**Activity**
Your reply should hold every entry below exactly as written and none of the pictures.

(Web page edit records)
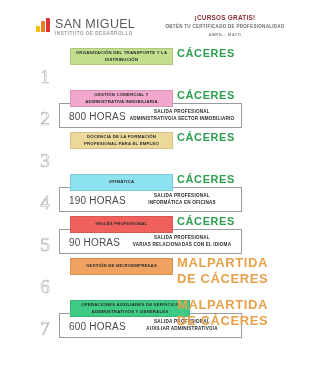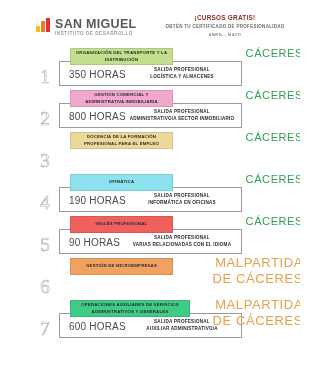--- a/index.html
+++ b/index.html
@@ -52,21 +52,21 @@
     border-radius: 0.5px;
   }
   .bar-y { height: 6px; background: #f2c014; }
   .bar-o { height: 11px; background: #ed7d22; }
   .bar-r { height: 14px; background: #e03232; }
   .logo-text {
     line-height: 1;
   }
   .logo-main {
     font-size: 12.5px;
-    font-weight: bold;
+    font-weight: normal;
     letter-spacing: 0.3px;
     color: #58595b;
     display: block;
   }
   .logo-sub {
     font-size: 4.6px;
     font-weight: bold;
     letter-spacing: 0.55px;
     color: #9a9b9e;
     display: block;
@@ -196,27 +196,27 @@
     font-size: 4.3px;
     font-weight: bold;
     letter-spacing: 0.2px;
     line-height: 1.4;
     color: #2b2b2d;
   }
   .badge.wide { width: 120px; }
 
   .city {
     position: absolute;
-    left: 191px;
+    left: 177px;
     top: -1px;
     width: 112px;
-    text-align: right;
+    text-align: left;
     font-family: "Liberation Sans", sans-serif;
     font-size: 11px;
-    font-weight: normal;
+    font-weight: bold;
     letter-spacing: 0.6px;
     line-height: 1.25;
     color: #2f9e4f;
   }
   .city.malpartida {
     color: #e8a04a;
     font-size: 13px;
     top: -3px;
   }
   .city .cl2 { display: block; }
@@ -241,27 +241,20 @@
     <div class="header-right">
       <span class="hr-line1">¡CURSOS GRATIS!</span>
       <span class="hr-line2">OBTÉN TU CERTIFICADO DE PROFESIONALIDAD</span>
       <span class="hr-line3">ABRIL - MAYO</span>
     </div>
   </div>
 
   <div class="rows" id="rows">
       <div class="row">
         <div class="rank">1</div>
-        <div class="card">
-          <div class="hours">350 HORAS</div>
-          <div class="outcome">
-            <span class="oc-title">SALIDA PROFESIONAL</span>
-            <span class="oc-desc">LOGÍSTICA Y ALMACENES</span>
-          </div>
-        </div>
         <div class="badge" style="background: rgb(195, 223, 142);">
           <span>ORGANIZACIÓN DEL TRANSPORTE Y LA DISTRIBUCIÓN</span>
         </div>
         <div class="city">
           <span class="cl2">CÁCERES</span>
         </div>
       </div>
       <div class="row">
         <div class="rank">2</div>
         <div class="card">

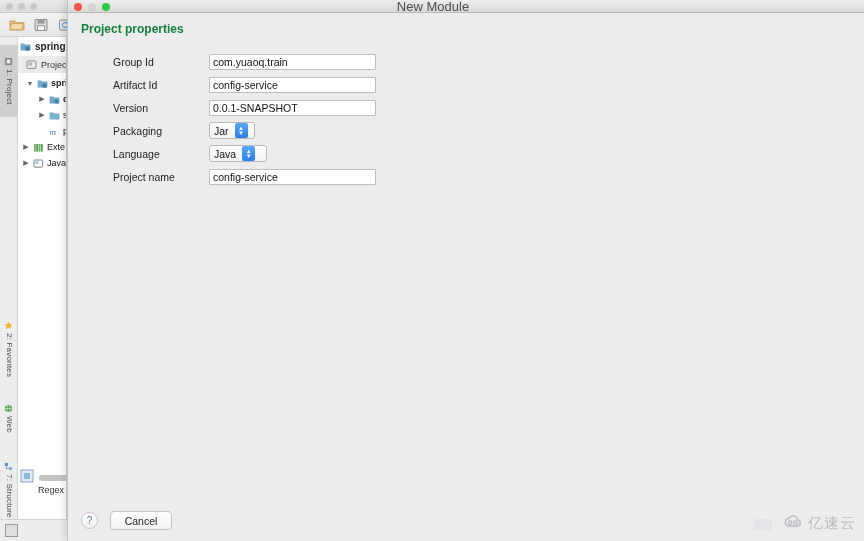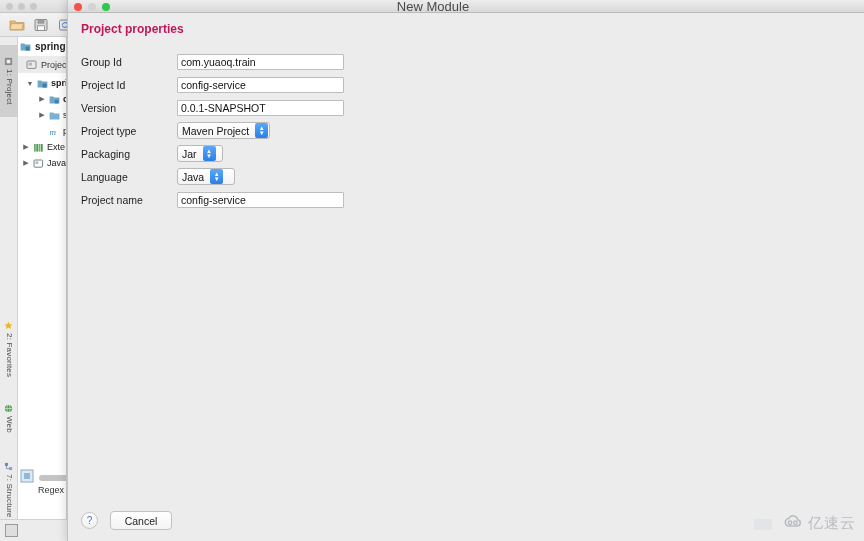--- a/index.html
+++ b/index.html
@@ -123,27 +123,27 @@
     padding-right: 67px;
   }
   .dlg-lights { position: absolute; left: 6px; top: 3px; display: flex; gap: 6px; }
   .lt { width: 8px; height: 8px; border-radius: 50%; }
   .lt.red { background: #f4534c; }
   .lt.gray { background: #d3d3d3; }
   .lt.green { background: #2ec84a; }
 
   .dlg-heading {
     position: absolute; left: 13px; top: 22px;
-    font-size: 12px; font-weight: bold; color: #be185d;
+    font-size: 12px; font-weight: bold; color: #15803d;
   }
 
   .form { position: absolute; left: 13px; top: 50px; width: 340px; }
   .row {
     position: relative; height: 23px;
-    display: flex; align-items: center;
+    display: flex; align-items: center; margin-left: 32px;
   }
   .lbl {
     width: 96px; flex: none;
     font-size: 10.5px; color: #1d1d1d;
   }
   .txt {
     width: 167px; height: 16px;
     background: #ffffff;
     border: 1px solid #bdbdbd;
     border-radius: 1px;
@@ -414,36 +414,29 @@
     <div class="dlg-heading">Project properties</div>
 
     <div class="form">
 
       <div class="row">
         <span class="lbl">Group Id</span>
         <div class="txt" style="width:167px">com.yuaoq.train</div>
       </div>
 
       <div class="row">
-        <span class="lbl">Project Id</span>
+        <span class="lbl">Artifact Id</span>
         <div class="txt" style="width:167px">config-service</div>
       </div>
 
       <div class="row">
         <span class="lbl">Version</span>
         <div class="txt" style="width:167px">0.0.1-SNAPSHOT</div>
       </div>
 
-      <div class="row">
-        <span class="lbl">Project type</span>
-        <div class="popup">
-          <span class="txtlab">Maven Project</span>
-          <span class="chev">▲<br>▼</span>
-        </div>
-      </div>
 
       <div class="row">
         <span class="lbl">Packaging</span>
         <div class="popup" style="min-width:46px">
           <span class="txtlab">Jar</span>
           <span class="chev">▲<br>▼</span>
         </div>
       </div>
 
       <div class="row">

**Solution to this task**
--- a/index.html
+++ b/index.html
@@ -52,21 +52,21 @@
     border-radius: 0.5px;
   }
   .bar-y { height: 6px; background: #f2c014; }
   .bar-o { height: 11px; background: #ed7d22; }
   .bar-r { height: 14px; background: #e03232; }
   .logo-text {
     line-height: 1;
   }
   .logo-main {
     font-size: 12.5px;
-    font-weight: bold;
+    font-weight: normal;
     letter-spacing: 0.3px;
     color: #58595b;
     display: block;
   }
   .logo-sub {
     font-size: 4.6px;
     font-weight: bold;
     letter-spacing: 0.55px;
     color: #9a9b9e;
     display: block;
@@ -196,27 +196,27 @@
     font-size: 4.3px;
     font-weight: bold;
     letter-spacing: 0.2px;
     line-height: 1.4;
     color: #2b2b2d;
   }
   .badge.wide { width: 120px; }
 
   .city {
     position: absolute;
-    left: 191px;
+    left: 177px;
     top: -1px;
     width: 112px;
-    text-align: right;
+    text-align: left;
     font-family: "Liberation Sans", sans-serif;
     font-size: 11px;
-    font-weight: normal;
+    font-weight: bold;
     letter-spacing: 0.6px;
     line-height: 1.25;
     color: #2f9e4f;
   }
   .city.malpartida {
     color: #e8a04a;
     font-size: 13px;
     top: -3px;
   }
   .city .cl2 { display: block; }
@@ -241,27 +241,20 @@
     <div class="header-right">
       <span class="hr-line1">¡CURSOS GRATIS!</span>
       <span class="hr-line2">OBTÉN TU CERTIFICADO DE PROFESIONALIDAD</span>
       <span class="hr-line3">ABRIL - MAYO</span>
     </div>
   </div>
 
   <div class="rows" id="rows">
       <div class="row">
         <div class="rank">1</div>
-        <div class="card">
-          <div class="hours">350 HORAS</div>
-          <div class="outcome">
-            <span class="oc-title">SALIDA PROFESIONAL</span>
-            <span class="oc-desc">LOGÍSTICA Y ALMACENES</span>
-          </div>
-        </div>
         <div class="badge" style="background: rgb(195, 223, 142);">
           <span>ORGANIZACIÓN DEL TRANSPORTE Y LA DISTRIBUCIÓN</span>
         </div>
         <div class="city">
           <span class="cl2">CÁCERES</span>
         </div>
       </div>
       <div class="row">
         <div class="rank">2</div>
         <div class="card">

--- a/index.html
+++ b/index.html
@@ -123,27 +123,27 @@
     padding-right: 67px;
   }
   .dlg-lights { position: absolute; left: 6px; top: 3px; display: flex; gap: 6px; }
   .lt { width: 8px; height: 8px; border-radius: 50%; }
   .lt.red { background: #f4534c; }
   .lt.gray { background: #d3d3d3; }
   .lt.green { background: #2ec84a; }
 
   .dlg-heading {
     position: absolute; left: 13px; top: 22px;
-    font-size: 12px; font-weight: bold; color: #be185d;
+    font-size: 12px; font-weight: bold; color: #15803d;
   }
 
   .form { position: absolute; left: 13px; top: 50px; width: 340px; }
   .row {
     position: relative; height: 23px;
-    display: flex; align-items: center;
+    display: flex; align-items: center; margin-left: 32px;
   }
   .lbl {
     width: 96px; flex: none;
     font-size: 10.5px; color: #1d1d1d;
   }
   .txt {
     width: 167px; height: 16px;
     background: #ffffff;
     border: 1px solid #bdbdbd;
     border-radius: 1px;
@@ -414,36 +414,29 @@
     <div class="dlg-heading">Project properties</div>
 
     <div class="form">
 
       <div class="row">
         <span class="lbl">Group Id</span>
         <div class="txt" style="width:167px">com.yuaoq.train</div>
       </div>
 
       <div class="row">
-        <span class="lbl">Project Id</span>
+        <span class="lbl">Artifact Id</span>
         <div class="txt" style="width:167px">config-service</div>
       </div>
 
       <div class="row">
         <span class="lbl">Version</span>
         <div class="txt" style="width:167px">0.0.1-SNAPSHOT</div>
       </div>
 
-      <div class="row">
-        <span class="lbl">Project type</span>
-        <div class="popup">
-          <span class="txtlab">Maven Project</span>
-          <span class="chev">▲<br>▼</span>
-        </div>
-      </div>
 
       <div class="row">
         <span class="lbl">Packaging</span>
         <div class="popup" style="min-width:46px">
           <span class="txtlab">Jar</span>
           <span class="chev">▲<br>▼</span>
         </div>
       </div>
 
       <div class="row">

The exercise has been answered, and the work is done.